I saw some old high school friends that I hadn’t seen in quite a while. Isn’t it a nice surprise when you see someone you didn’t expect to see? Your initial surprise as you start to recognize familiar and then some not so familiar faces. The not so familiar ones makes you realize how fast time can pass by and not even realize that it had. The initial glance. Then the greetings. The hugs. The kisses. And then more hugs. Even tears. Oh, don’t get me started on the tears.

I also saw aunts, uncles, cousins, friends, co-workers, classmates, inlaws and even ex-inlaws. So many good people gathered in one place to honor the life and times of another very good person: my mother.

My mom passed away in Sacramento, CA on July 4th, 2008 and our close family never left her side throughout her journey.  Her courage and faith during her last moments with us was very inspiring. 

There was so much to do afterwards. No one tells you that part of it. Arrangements. Phone calls. Visitors. Documents. No one tells you how numb you’ll feel. And the constant eating out.

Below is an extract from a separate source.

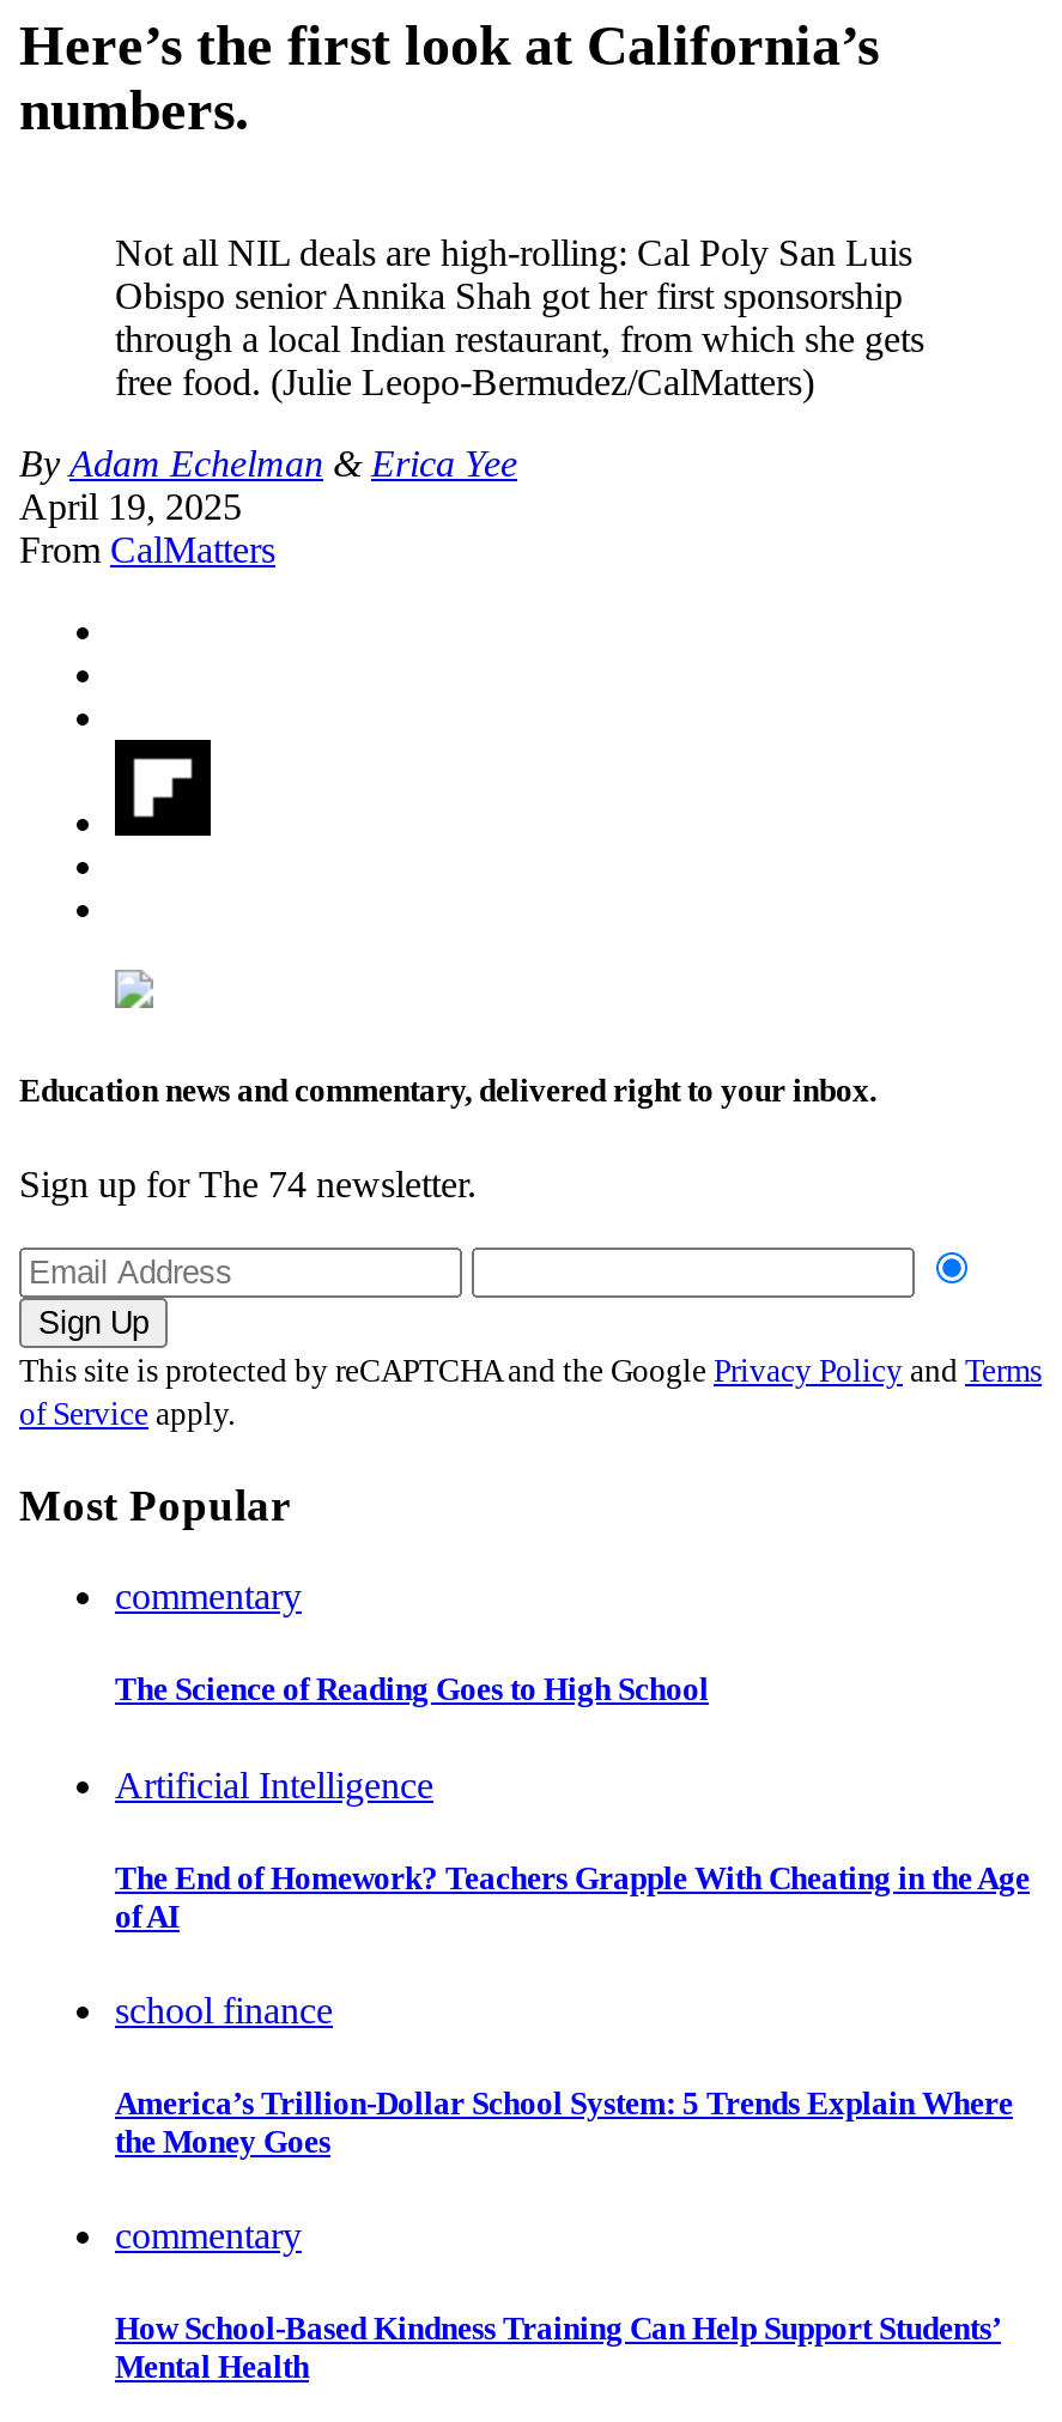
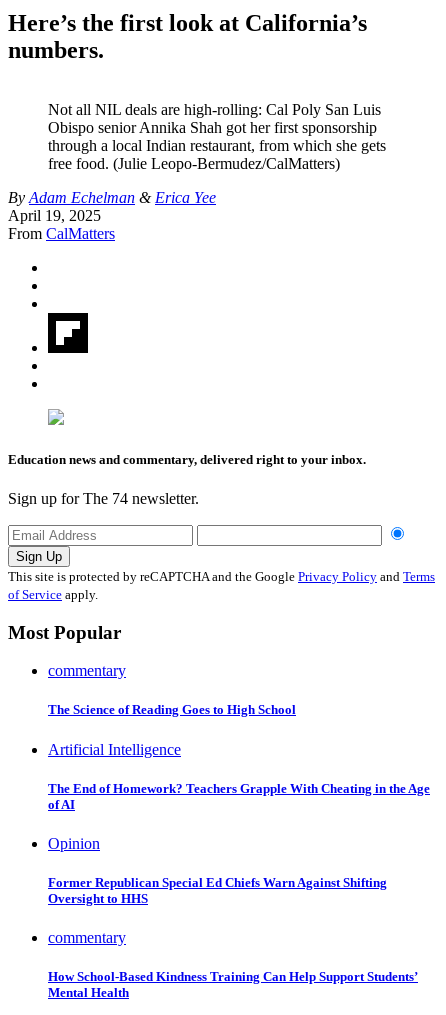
[115,1990,333,2030] school finance -> [48,835,100,852] Opinion
[115,2086,1013,2160] America’s Trillion-Dollar School System: 5 Trends Explain Where | the Money Goes -> [48,875,387,906] Former Republican Special Ed Chiefs Warn Against Shifting | Oversight to HHS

Our church had asked us the day before the funeral how many people we had expected. You see, they were planning on serving brunch after the services. Sixty-five, maybe seventy we told them. Try over two hundred. How does news travel so fast? Two hundred people from as far away as Boston, San Diego, San Bernadino, Las Vegas, Seattle, all telling their own stories of fond memories of my mom. What more of a tribute to my mom could you ask for than personal testimonies from people who loved her and knew her best? I could write forever about my memories of my mother but I’ll keep most of them to myself for now. The memories of fifty-five years married to my dad or the forty-something years spent taking care of her baby boy (me!).

My mom was the best crafts person around. Best florist. Best seamstress. Best cook. Best Bunco player. Best hostess. Best mom and grandma. And, best friend. Okay, in all truthfulness, not the best joke teller but she’d still make you laugh out loud every time you talked to her.

After my mom’s service, and as I spoke to my friends and family that I hadn’t seen in a while, I realized that I had joined the ranks of so many of them who had already lost a parent. I can’t say I know how they feel because…I don’t. But I can empathize with them. We can share her memories and I can recall my memories of my mom when ever I want and begin to miss her all over again.